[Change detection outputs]

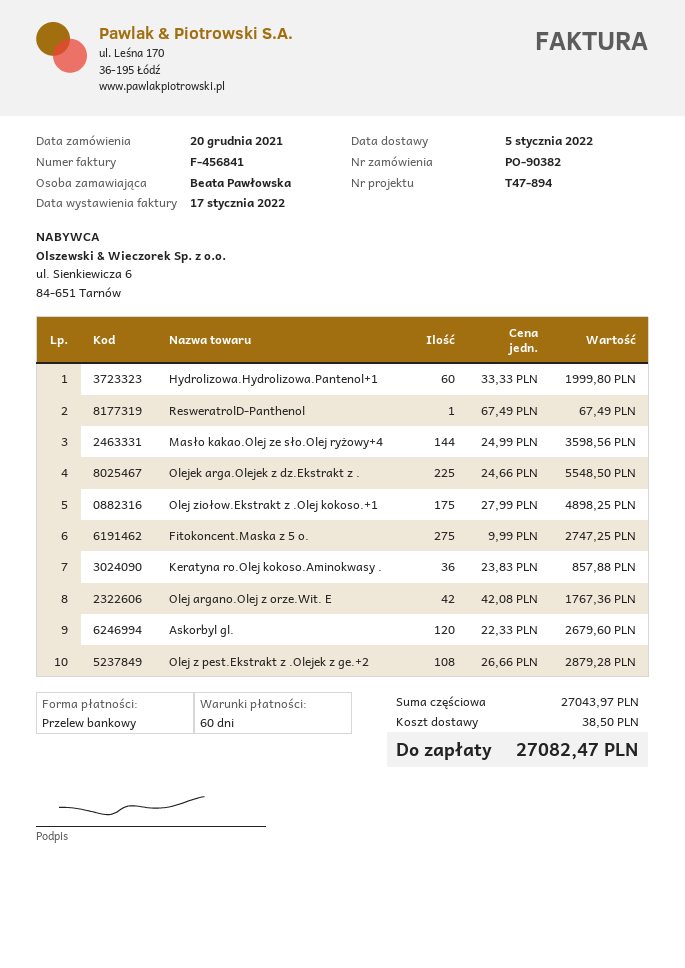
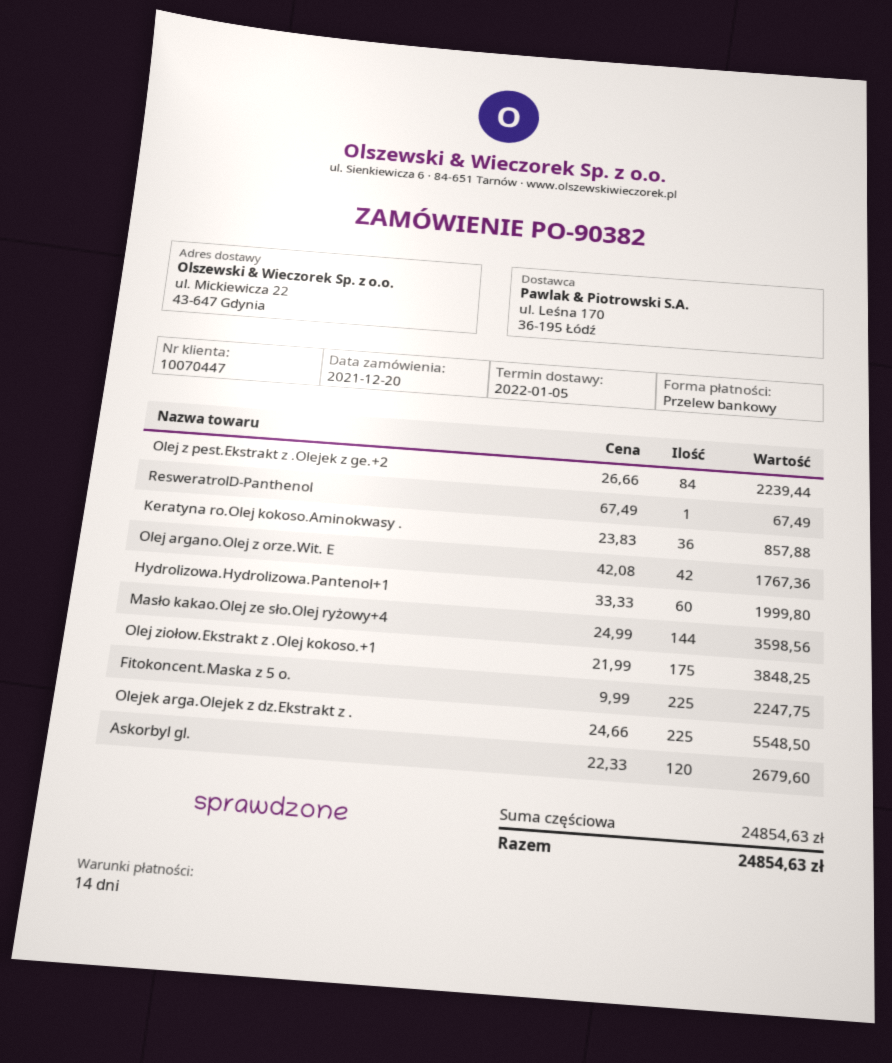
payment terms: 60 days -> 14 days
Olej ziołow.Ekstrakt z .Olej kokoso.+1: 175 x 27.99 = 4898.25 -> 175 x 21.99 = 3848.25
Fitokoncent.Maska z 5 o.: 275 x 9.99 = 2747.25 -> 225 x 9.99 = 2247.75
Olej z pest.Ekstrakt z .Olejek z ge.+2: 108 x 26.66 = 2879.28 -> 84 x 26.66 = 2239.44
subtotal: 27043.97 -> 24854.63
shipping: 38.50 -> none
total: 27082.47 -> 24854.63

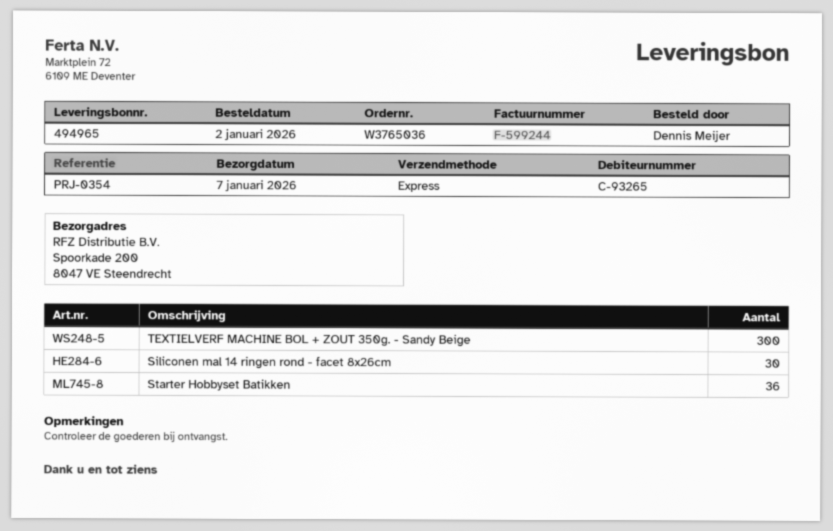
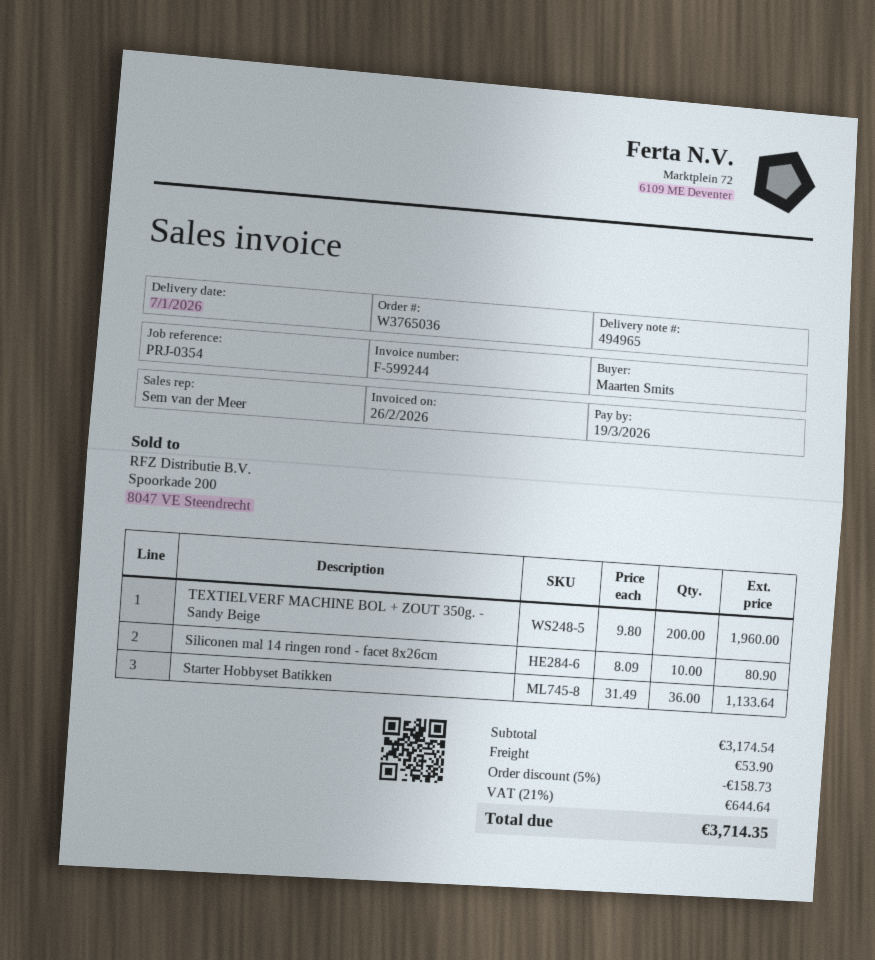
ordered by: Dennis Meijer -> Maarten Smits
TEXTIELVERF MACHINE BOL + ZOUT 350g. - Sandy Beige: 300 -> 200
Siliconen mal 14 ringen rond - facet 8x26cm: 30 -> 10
--
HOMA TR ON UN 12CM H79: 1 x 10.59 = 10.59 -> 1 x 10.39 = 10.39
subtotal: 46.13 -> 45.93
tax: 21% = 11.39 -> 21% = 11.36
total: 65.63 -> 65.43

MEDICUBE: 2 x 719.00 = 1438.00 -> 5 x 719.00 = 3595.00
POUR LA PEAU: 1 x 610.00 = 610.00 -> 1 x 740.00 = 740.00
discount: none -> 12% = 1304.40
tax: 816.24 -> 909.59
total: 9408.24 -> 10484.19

The problem: From the lines above, copy those that contain the word "none".

Answer for the task:
shipping: 38.50 -> none
discount: none -> 12% = 1304.40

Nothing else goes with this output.